The Awful Green Things from Outer Space is, most importantly, awesome. Particularly when you're twelve. It's not a particularly awesome game -- lots of room-by-room fighting; I could reasonably describe it as Risk with Stuff. But the theme is so delightfully done, with little cartoon aliens and critters and a three-eyed blue chicken. It glows with personality. It's impossible to pick it up without imagining you're there, pelting aliens in the Ward Room with canisters of zgwortz. It has a comic-book prologue and a CYOA epilogue! Nothing about this is less than awesome, and that's why it is Interstellar Pig.

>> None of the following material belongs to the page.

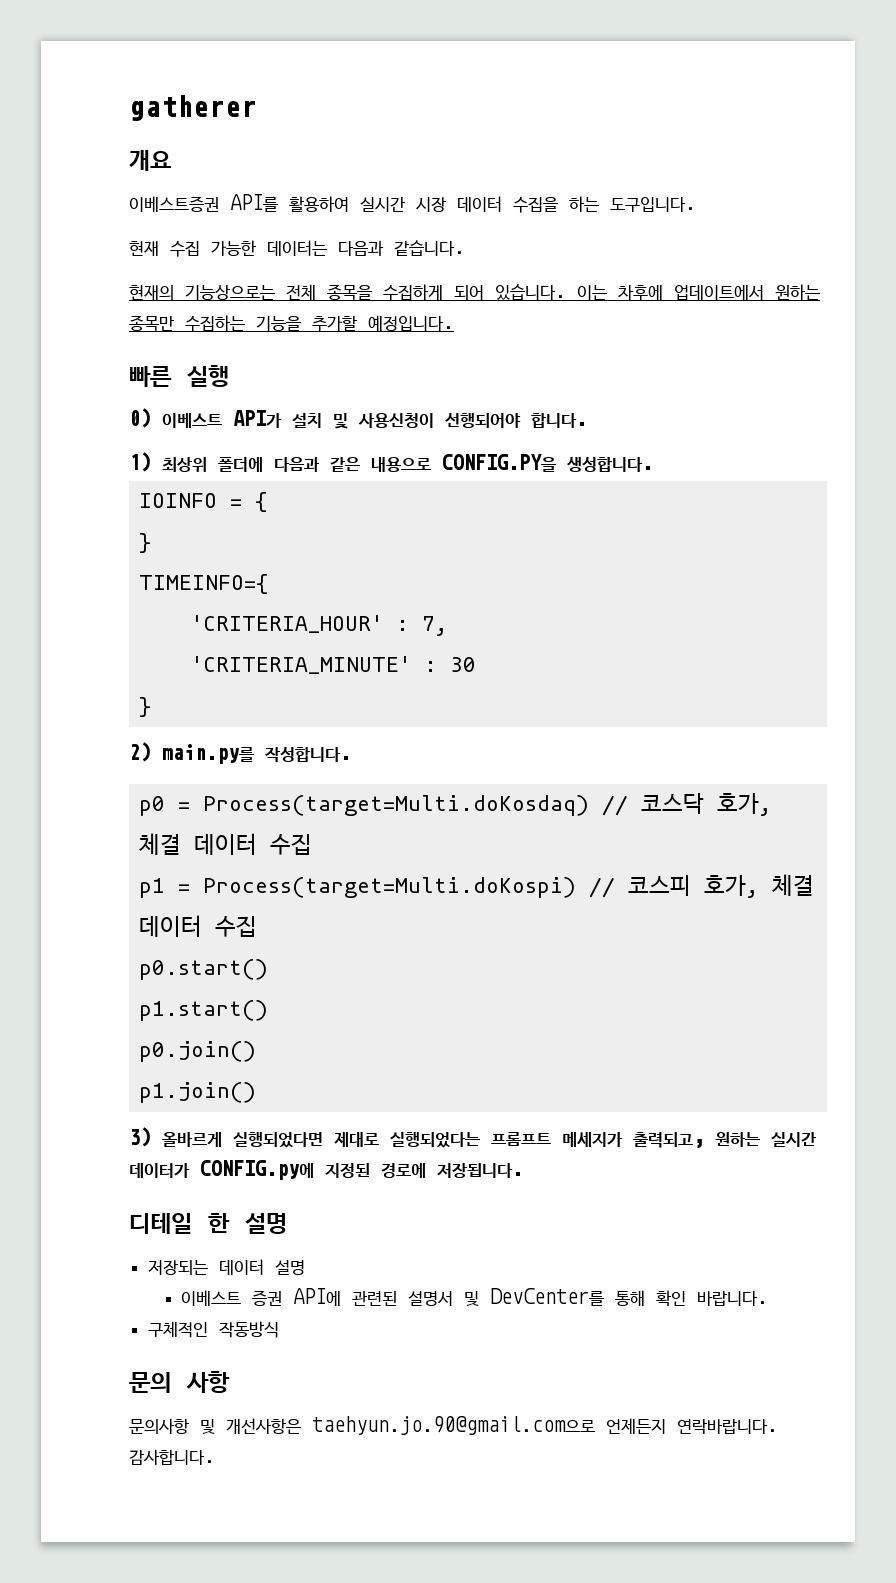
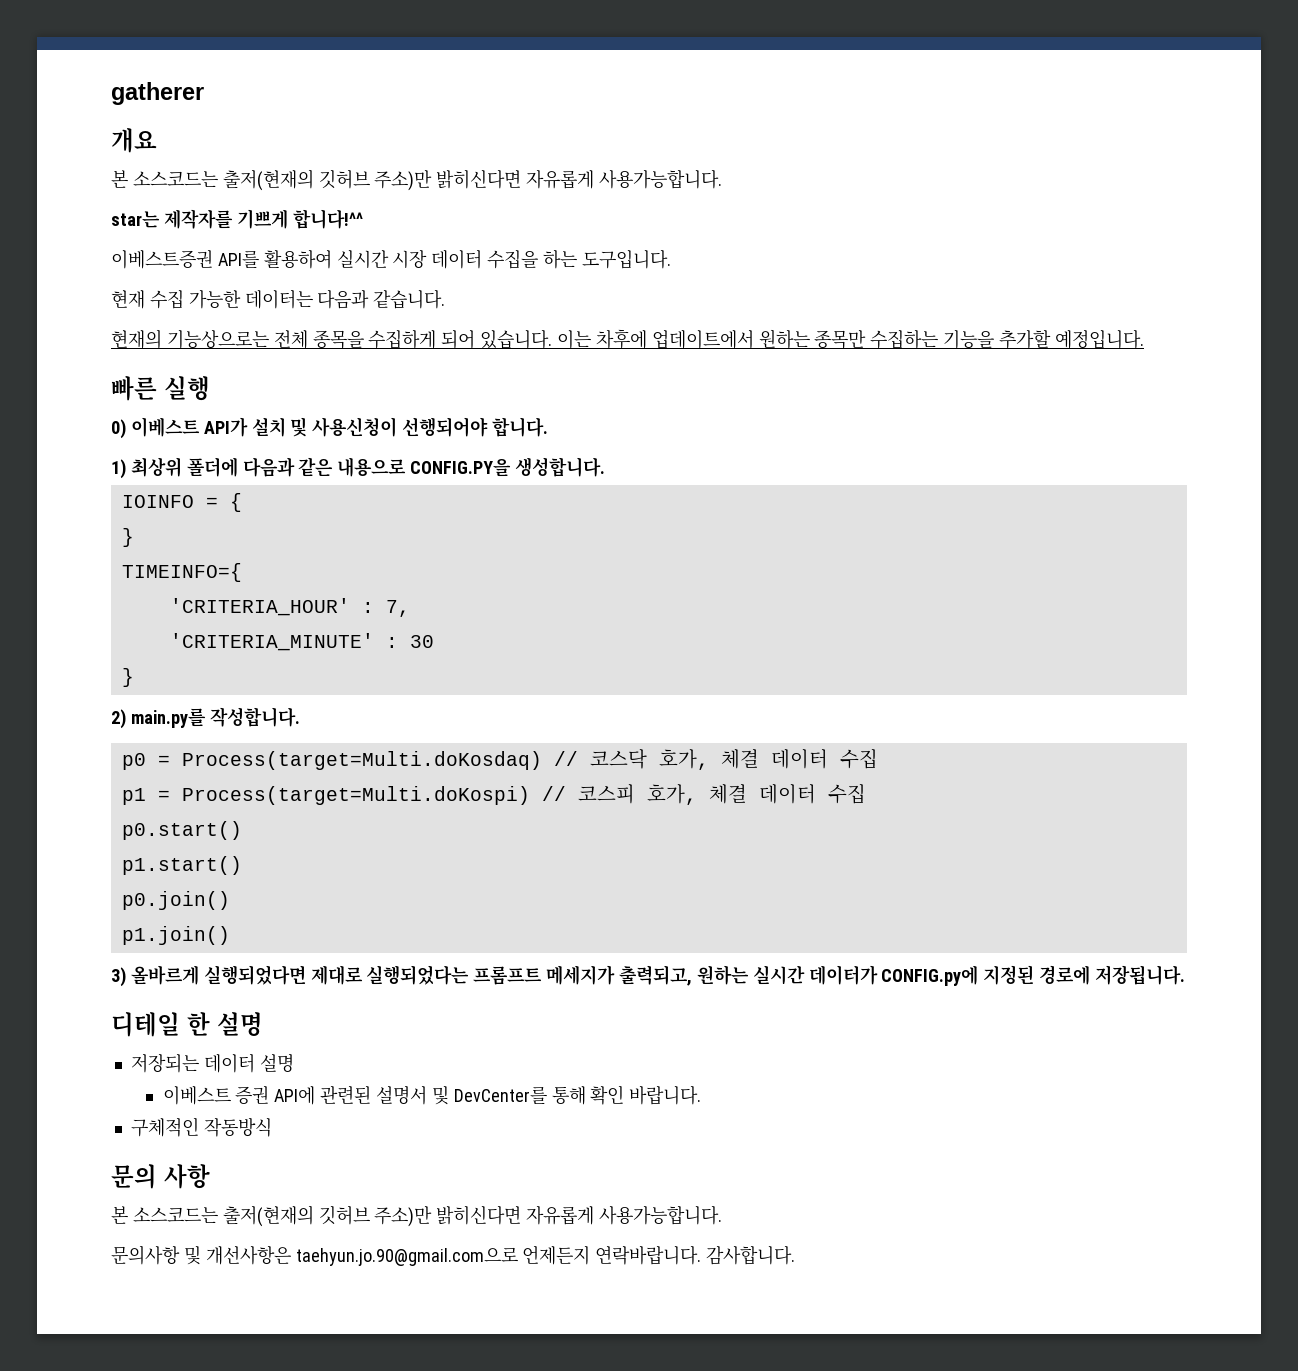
(171, 160) none -> [111,169,723,191] [111,209,363,229] // 본 소스코드는 출저(현재의 깃허브 주소)만 밝히신다면 자유롭게 사용가능합니다. // star는 제작자를 기쁘게 합니다!^^
(230, 1382) none -> [111,1205,723,1227] // 본 소스코드는 출저(현재의 깃허브 주소)만 밝히신다면 자유롭게 사용가능합니다.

And that brings me around to Race for the Galaxy. (Which I keep mispronouncing as "Rails Across the Galaxy", because Analog magazine was awesome too when I was twelve. But never mind.)

It's quick. It's in space. There are alien planets; there are technologies to develop, which are Stuff, close enough. It's neither an egg-hunt nor a wargame, but a civ-building resource race, the favoritest genre of discerning modern strategy gamers. And Race is a discerning modern game, designed with a careful eye to balance and strategy. Which makes it entirely unlike Cosmic or Green Things, those gleeful triumphs of the "heave your every idea at the wall and insist they stuck evenly" school of game design.

Why is it Interstellar Pig?

For all the care and finickiness of Race's rules, they all support the theme. Take an bonus card for your brown planets. Reduce the cost of yellow planets by two. Keep an extra card when you draw. Each of these, as you combine them with other powers, evolves into a game strategy. And as you play, each game strategy evokes a story: you are the mining combine, you are the interstellar explorer fleet, you are the technological hothouse, you are the fearless archaeologists amid the Forerunner ruins.

These roles aren't just labels for various suits of cards. Each has a different set of mechanics, and takes advantage of different rules. Theme emerging from gameplay, rather than painted on as "color", do you see? Nor are the roles assigned to you -- you figure them out. Select one, or part of one, or a mix of several; whichever fits your hand and your luck. That has always been the real root of interactive fiction: complicity. You care most about what you do.

Which is why, as someone who hasn't been twelve for a few years now, I think Race for the Galaxy is awesome. Just like Interstellar Pig.

(Although, I admit, not quite. To really be Interstellar Pig, you'd have to imagine that if you don't wind up with the most victory points, then all your planets explode at the end of the game. Now that's awesome.)